Food allergy occurs in approximately 4 percent of adults and in 6 to 8 percent of children under 4, according to the National Institutes of Health. Milk protein allergy is one of the most common types of food allergy in children, though most children outgrow the allergy by age 3.
Allergy to milk proteins occurs as the result of an immune system malfunction. The immune system mistakenly identifies milk proteins as a dangerous substance and forms antibodies called immunoglobulin E (IgE) against the proteins. When the person encounters milk proteins, these antibodies recognize them and release a number of chemicals that result in the symptoms of an allergic reaction. The proteins that the immune system recognizes are casein and whey.

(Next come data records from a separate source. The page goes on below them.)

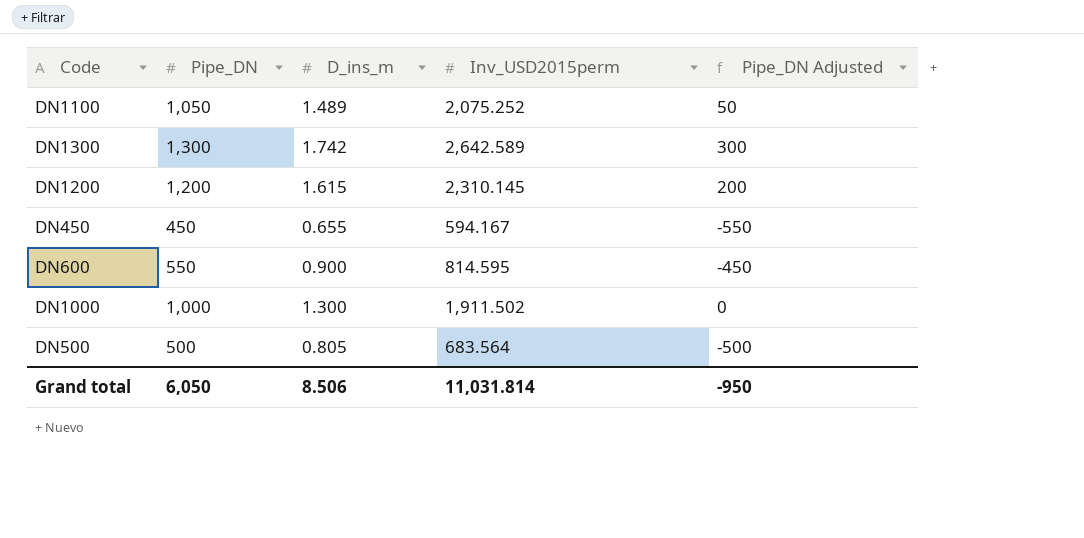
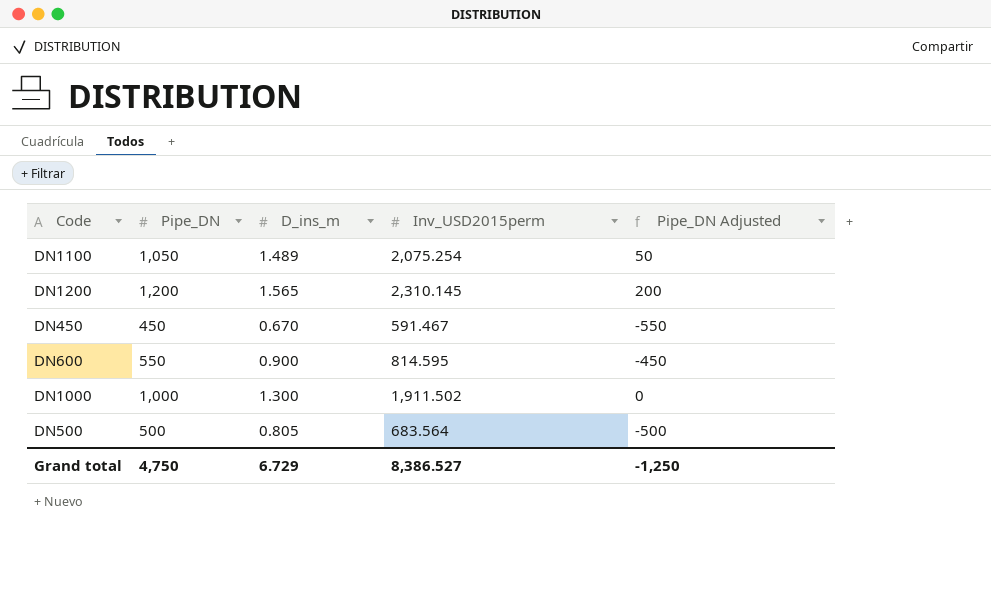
row DN1300: 1,300 | 1.742 | 2,642.589 | 300 -> none
DN1100 | Inv_USD2015perm: 2,075.252 -> 2,075.254
DN1200 | D_ins_m: 1.615 -> 1.565
DN450 | D_ins_m: 0.655 -> 0.670
DN450 | Inv_USD2015perm: 594.167 -> 591.467
Grand total | Pipe_DN: 6,050 -> 4,750
Grand total | D_ins_m: 8.506 -> 6.729
Grand total | Inv_USD2015perm: 11,031.814 -> 8,386.527
Grand total | Pipe_DN Adjusted: -950 -> -1,250

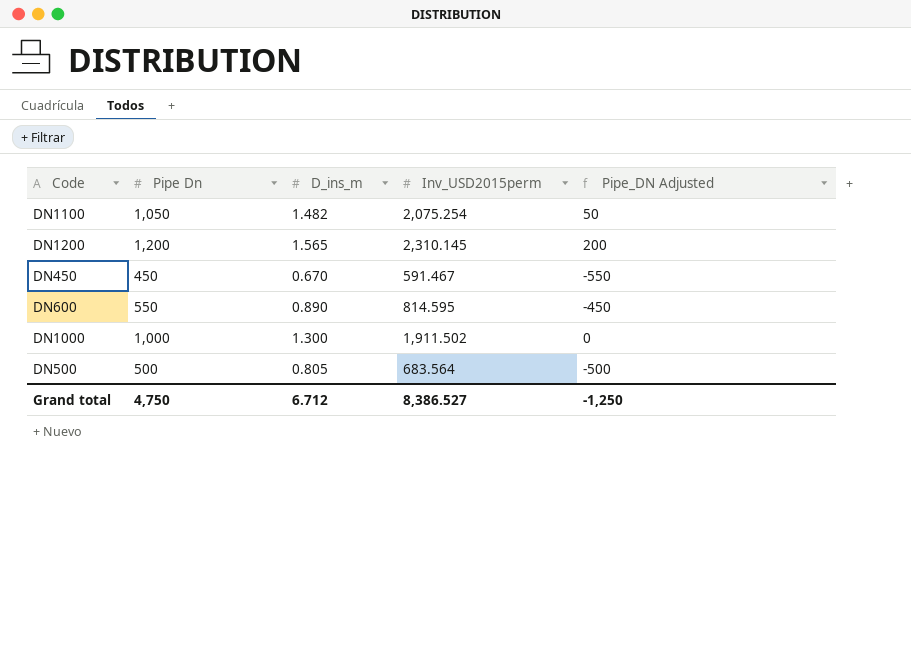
column name: Pipe_DN -> Pipe Dn
DN1100 | D_ins_m: 1.489 -> 1.482
DN600 | D_ins_m: 0.900 -> 0.890
Grand total | D_ins_m: 6.729 -> 6.712

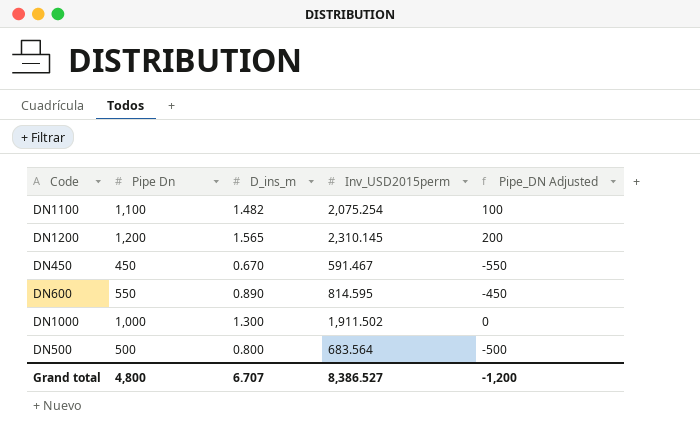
DN1100 | Pipe Dn: 1,050 -> 1,100
DN1100 | Pipe_DN Adjusted: 50 -> 100
DN500 | D_ins_m: 0.805 -> 0.800
Grand total | Pipe Dn: 4,750 -> 4,800
Grand total | D_ins_m: 6.712 -> 6.707
Grand total | Pipe_DN Adjusted: -1,250 -> -1,200

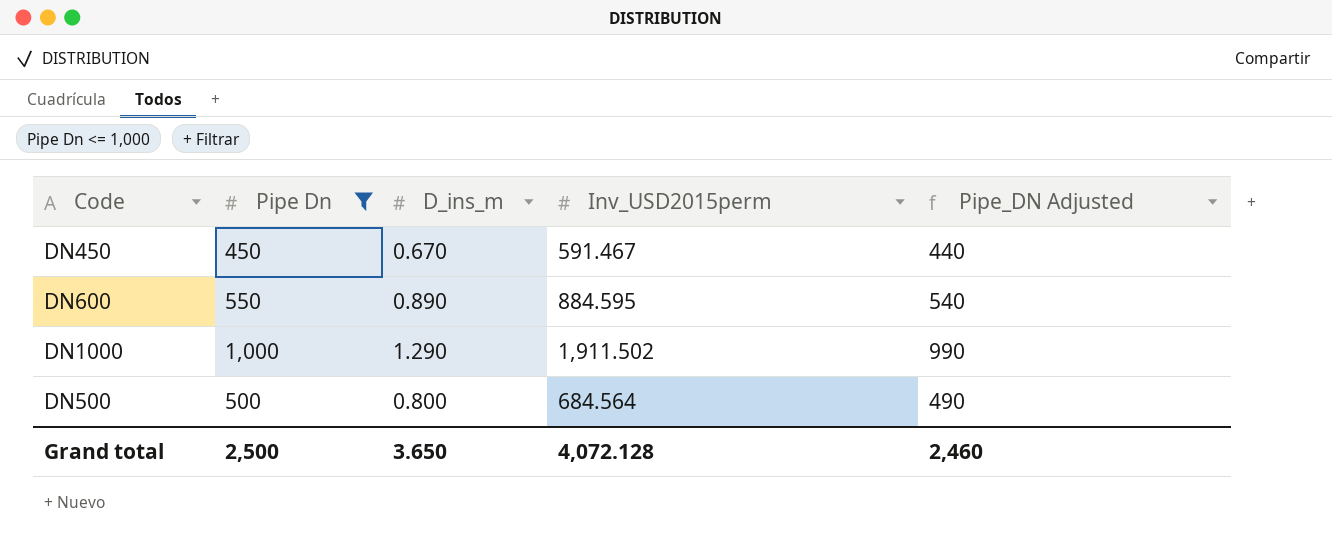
filter: none -> Pipe Dn <= 1,000
column Pipe_DN Adjusted | formula: [Pipe Dn] - 1000 -> [Pipe Dn] - 10
DN600 | Inv_USD2015perm: 814.595 -> 884.595
DN1000 | D_ins_m: 1.300 -> 1.290
DN500 | Inv_USD2015perm: 683.564 -> 684.564
Grand total | Pipe Dn: 4,800 -> 2,500
Grand total | D_ins_m: 6.707 -> 3.650
Grand total | Inv_USD2015perm: 8,386.527 -> 4,072.128
Grand total | Pipe_DN Adjusted: -1,200 -> 2,460

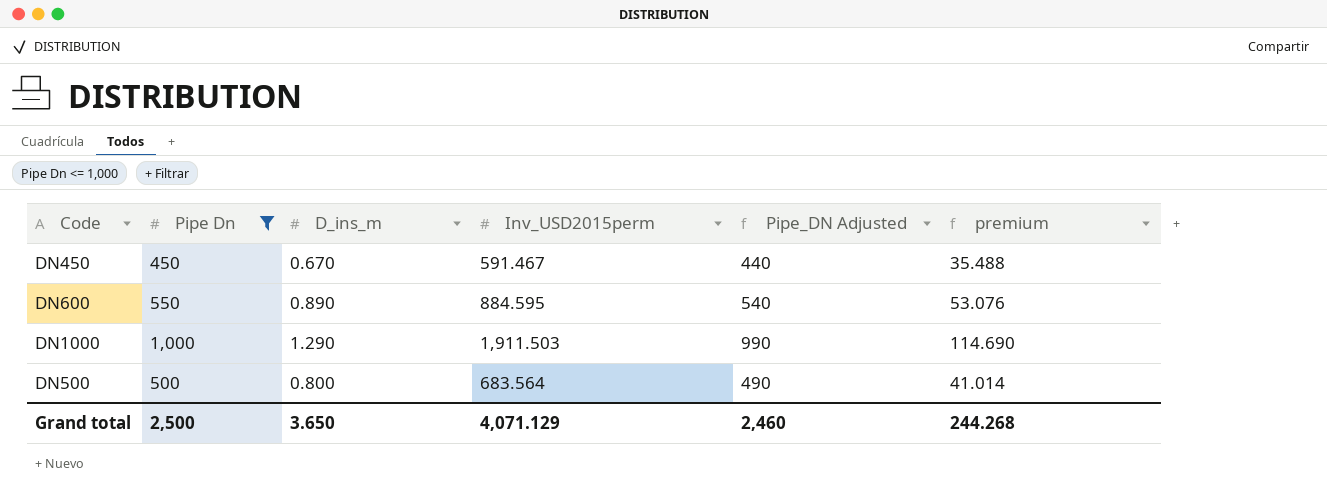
column premium | formula: none -> [Inv_USD2015perm] * 0.06
DN1000 | Inv_USD2015perm: 1,911.502 -> 1,911.503
DN500 | Inv_USD2015perm: 684.564 -> 683.564
Grand total | Inv_USD2015perm: 4,072.128 -> 4,071.129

The symptoms of a milk protein allergy typically occur a few minutes to an hour after ingestion of milk products. Initial symptoms may include a skin rash or hives, which are itchy red bumps. The person may develop symptoms of wheezing or shortness of breath, and nausea or vomiting can result as well. In severe cases, a life-threatening reaction called anaphylaxis can occur. If symptoms of hives, difficulty breathing or vomiting occur after ingestion of a food, medical care should be sought immediately.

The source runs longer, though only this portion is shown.